FIRST AMENDMENT TO CREDIT AGREEMENT

EX-10.2 2 ex10-2_122116.htm EXHIBIT 10.2 Exhibit



Exhibit 10.2
FIRST AMENDMENT TO CREDIT AGREEMENT
THIS FIRST AMENDMENT TO CREDIT AGREEMENT (this “Amendment”), is entered into as of February 2, 2017 by and among LUBY’S, INC. (the “Borrower”), the Lenders party hereto and Wells Fargo Bank, National Association, as Administrative Agent for the Lenders (in such capacity, the “Administrative Agent”).
W I T N E S S E T H:
WHEREAS, the Borrower is party to that certain Credit Agreement, dated as of November 8, 2016 (as the same may be amended, restated, supplemented or otherwise modified from time to time, the “Credit Agreement”) among, inter alia, the Borrower, the other Credit Parties party thereto, the Administrative Agent and the Lenders from time to time party thereto, pursuant to which the Lenders have made certain loans and financial accommodations available to the Borrower; and
WHEREAS, the Borrower has requested that the Administrative Agent and the Lenders modify the definition of “Growth Capital Expenditures” set forth in the Credit Agreement.
NOW, THEREFORE, in consideration of the foregoing and for other good and valid consideration, the receipt and sufficiency of which are hereby acknowledged, the parties hereto, intending to be legally bound, hereby agree as follows:
1.Defined Terms.

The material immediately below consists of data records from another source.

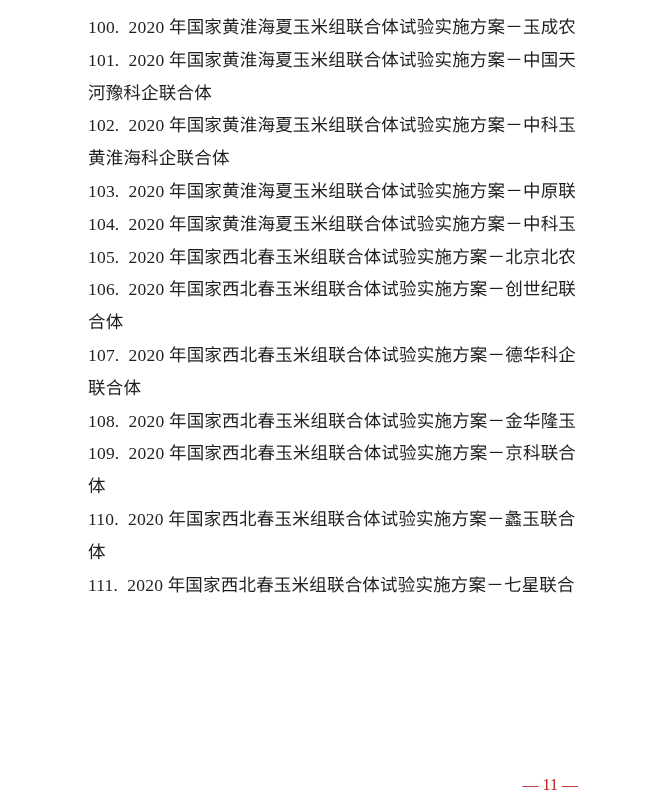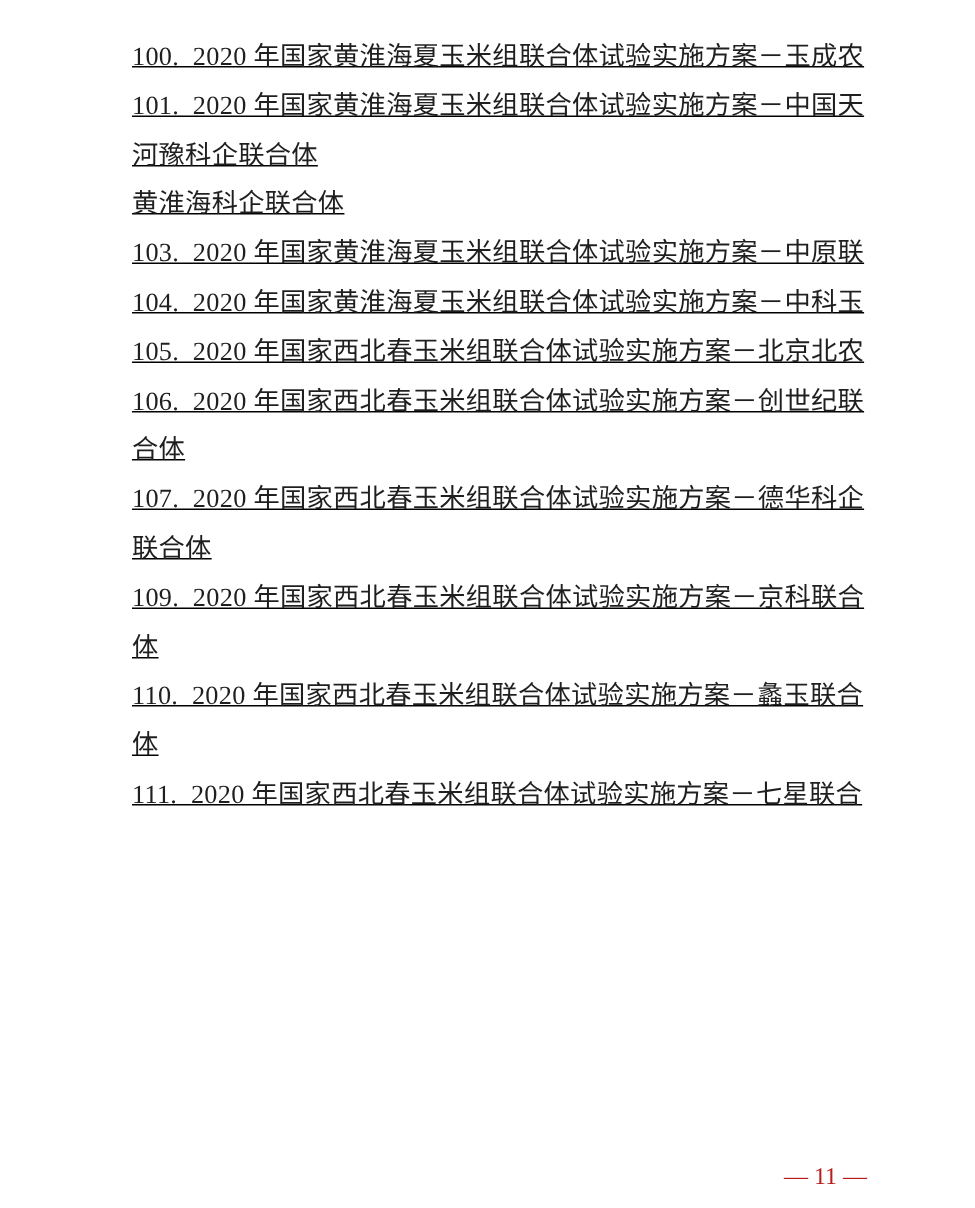"100. 2020 年国家黄淮海夏玉米组联合体试验实施方案－玉成农" .text-block { text-decoration: underline -> none; top: 21px -> 11px }
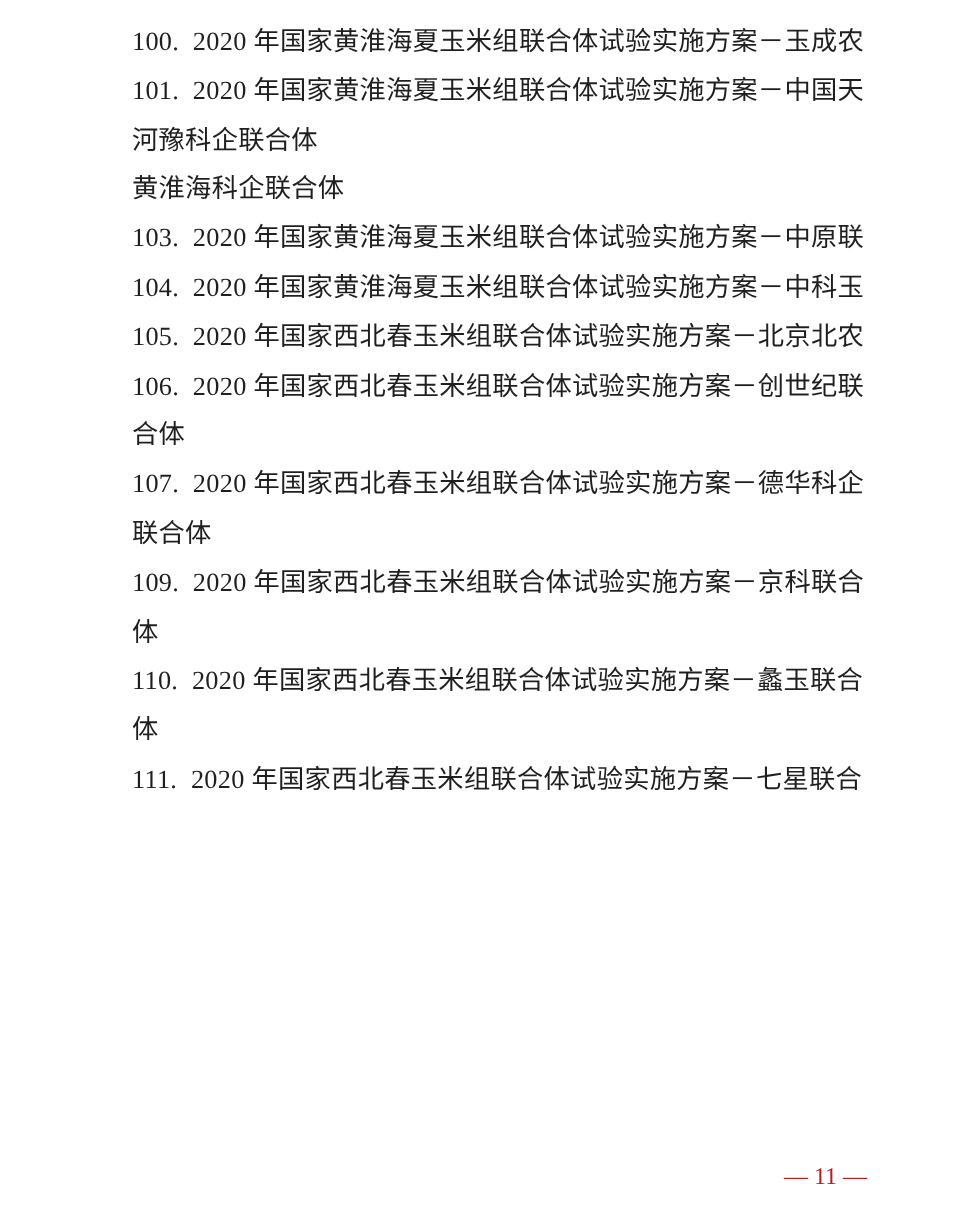"102. 2020 年国家黄淮海夏玉米组联合体试验实施方案－中科玉" div.line { html: none -> <div>102. 2020 年国家黄淮海夏玉米组联合体试验实施方案－中科玉</div> }
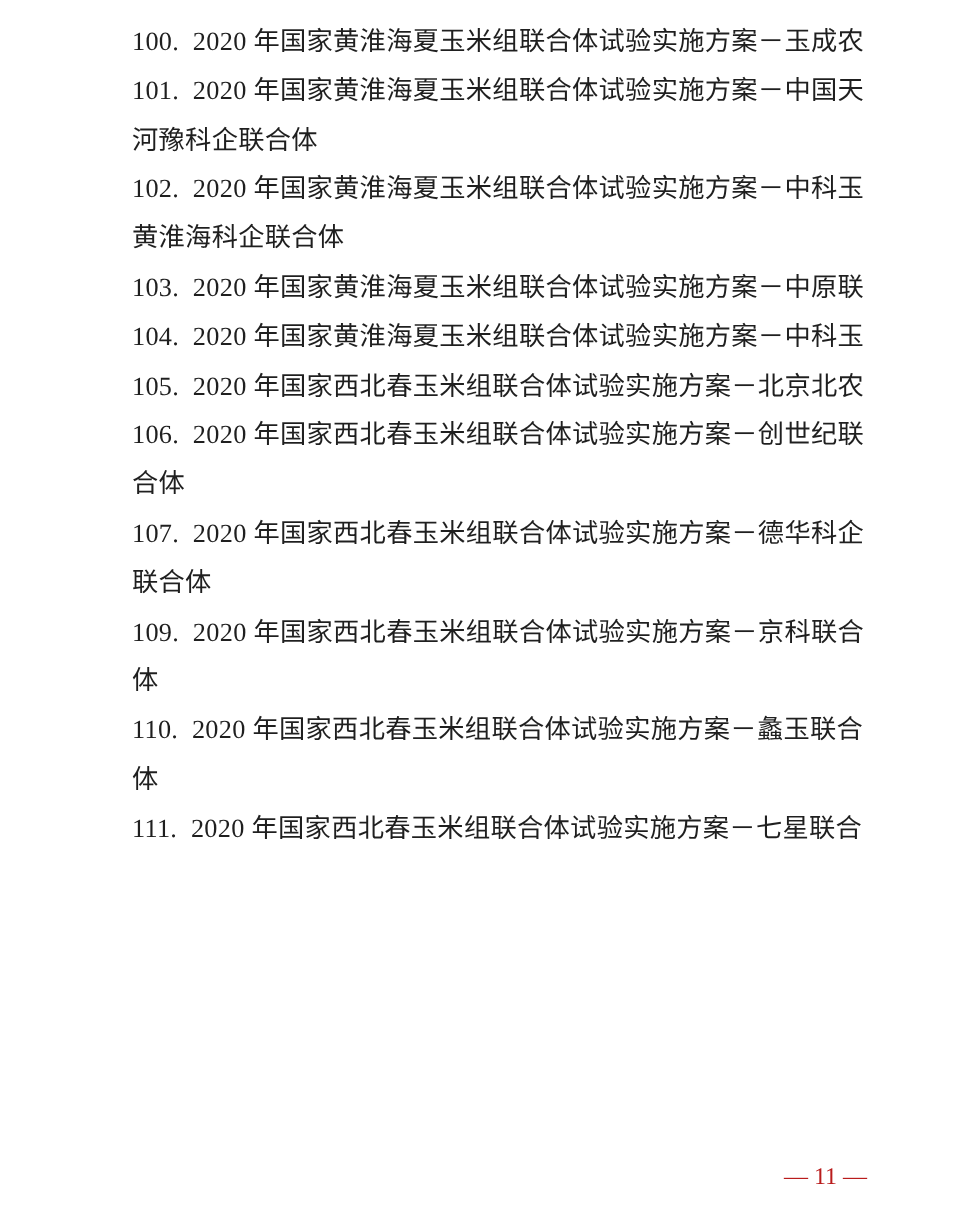"108. 2020 年国家西北春玉米组联合体试验实施方案－金华隆玉" div.line { html: none -> <div>108. 2020 年国家西北春玉米组联合体试验实施方案－金华隆玉</div> }
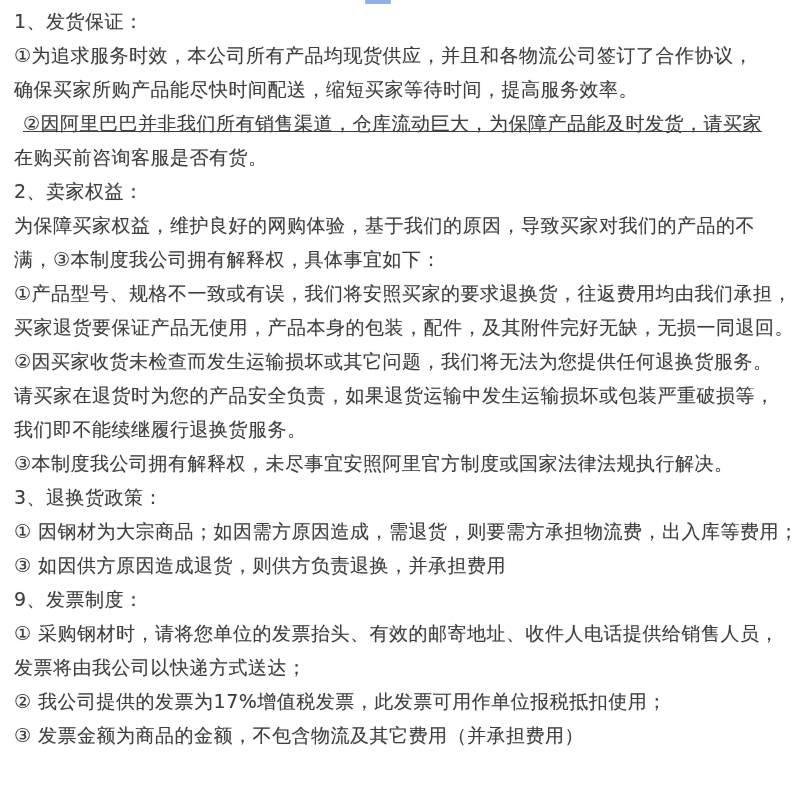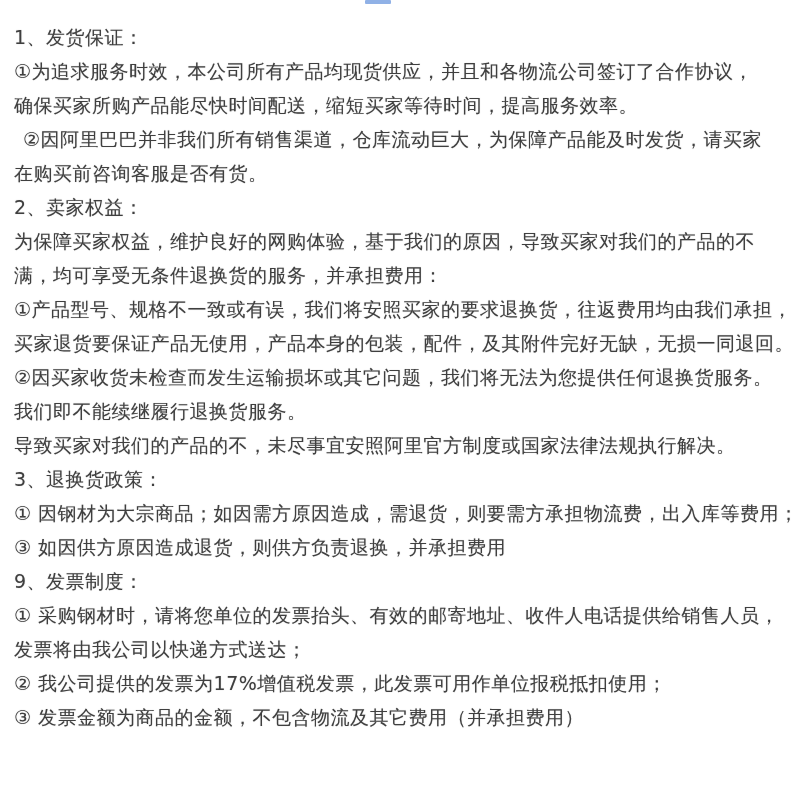"1、发货保证：" .doc { padding: 20px 6px 0 14px -> 4px 6px 0 14px }
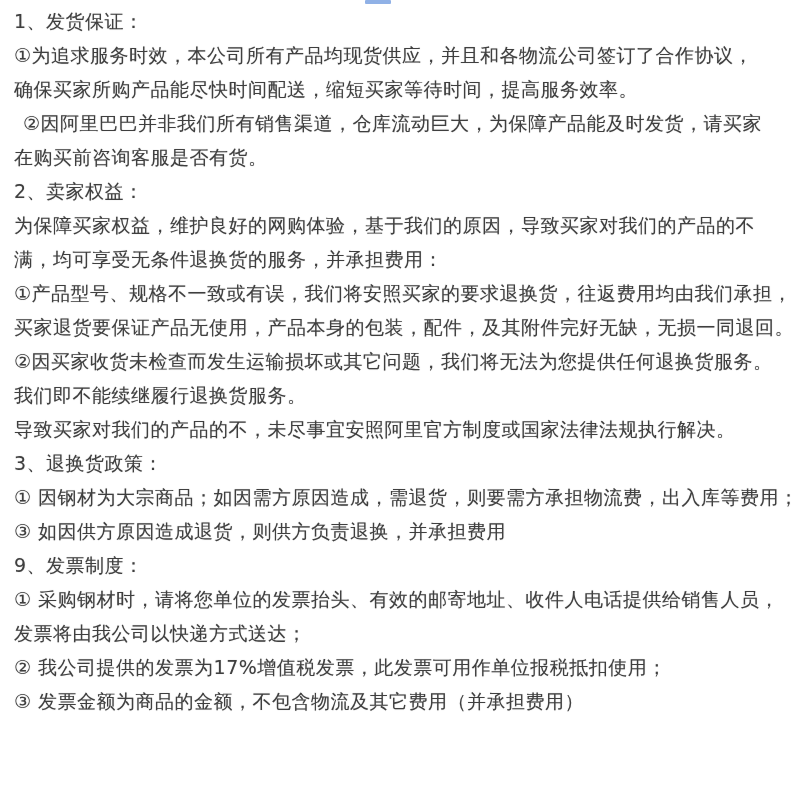"②因阿里巴巴并非我们所有销售渠道，仓库流动巨大，为保障产品能及时发货，请买家" .indent-sm { text-decoration: none -> underline }
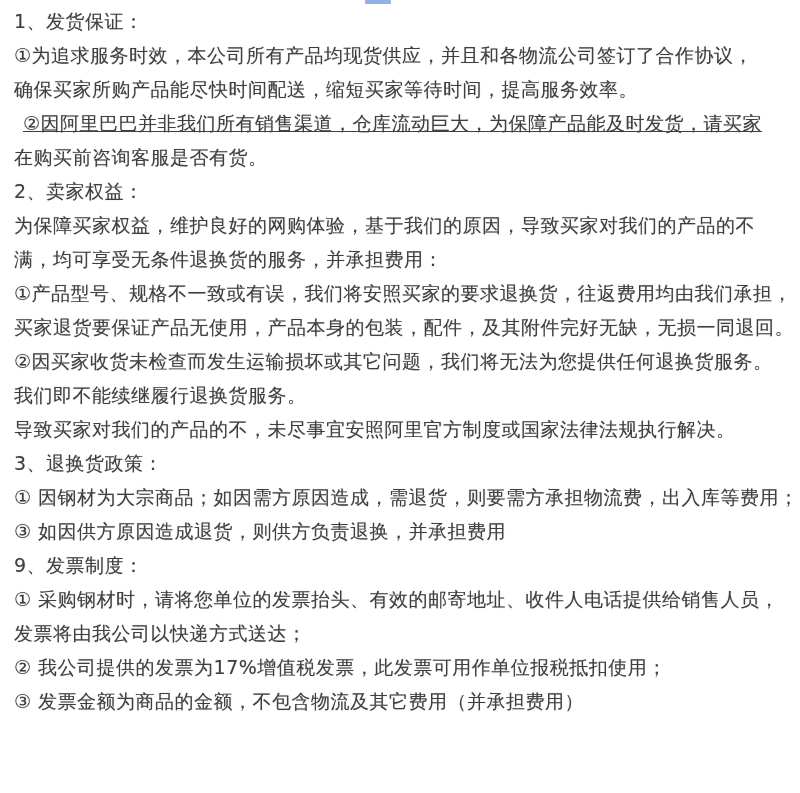"满，均可享受无条件退换货的服务，并承担费用：" div.line { text: 均可享受无条件退换货的服务，并承担费用 -> ③本制度我公司拥有解释权，具体事宜如下 }
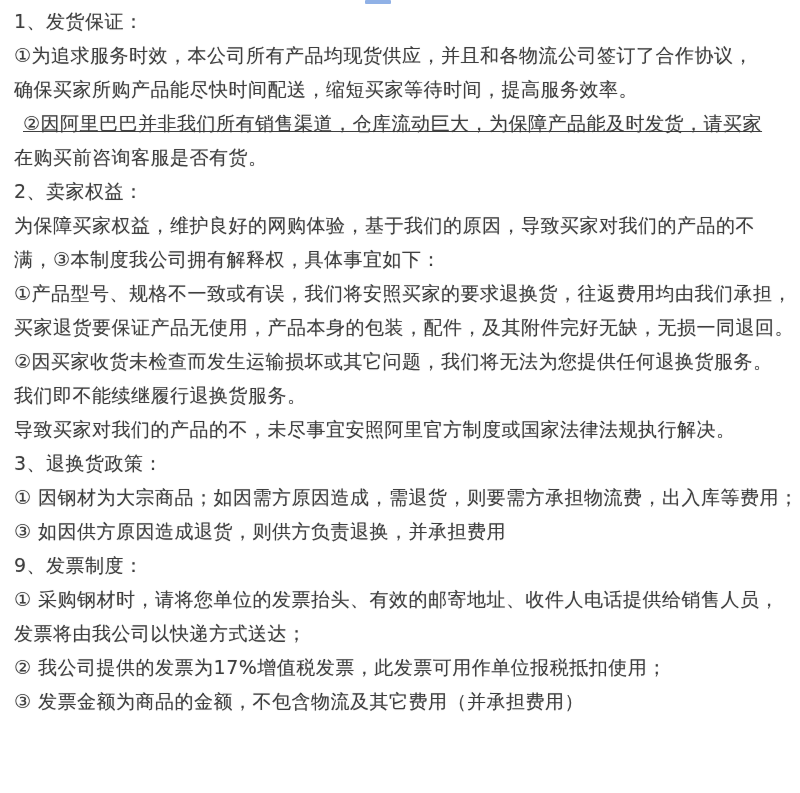"请买家在退货时为您的产品安全负责，如果退货运输中发生运输损坏或包装严重破损等，" div.line { html: none -> <div>请买家在退货时为您的产品安全负责，如果退货运输中发生运输损坏或包装严重破损等，</div> }
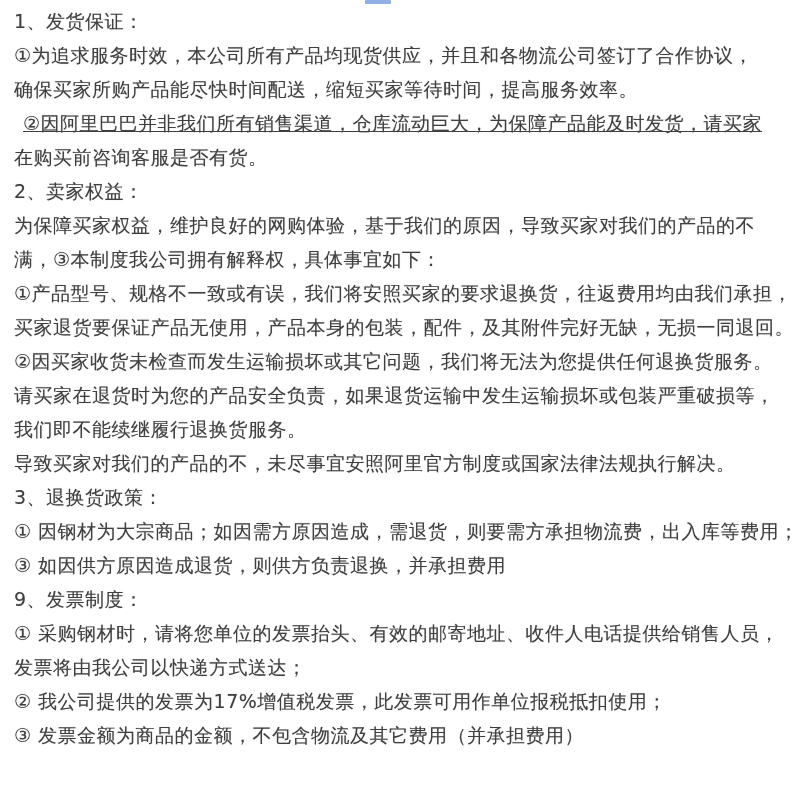"导致买家对我们的产品的不，未尽事宜安照阿里官方制度或国家法律法规执行解决。" div.line { text: 导致买家对我们的产品的不 -> ③本制度我公司拥有解释权 }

Capitalized terms used but not defined herein shall have the respective meanings ascribed to such terms in the Credit Agreement.
2.Amendment. The definition of “Growth Capital Expenditures” set forth in Section 1.1 of the Credit Agreement is hereby amended and restated in its entirety as follows:

Growth Capital Expenditures” means, with respect to any Person for any period, any Capital Expenditures related to (i) the construction, acquisition, remodeling, reimaging or opening of Restaurants during such period (including due diligence and permitting costs), which shall include, for the avoidance of doubt, any Consolidated Restaurant Pre-Opening Costs and (ii) any discretionary, non-recurring investments in in-store information technology.
3.Conditions and Effectiveness. This Amendment shall become effective as soon as the Administrative Agent shall have received counterpart signatures to this Amendment from each party hereto with retroactive effect back to November 8, 2016.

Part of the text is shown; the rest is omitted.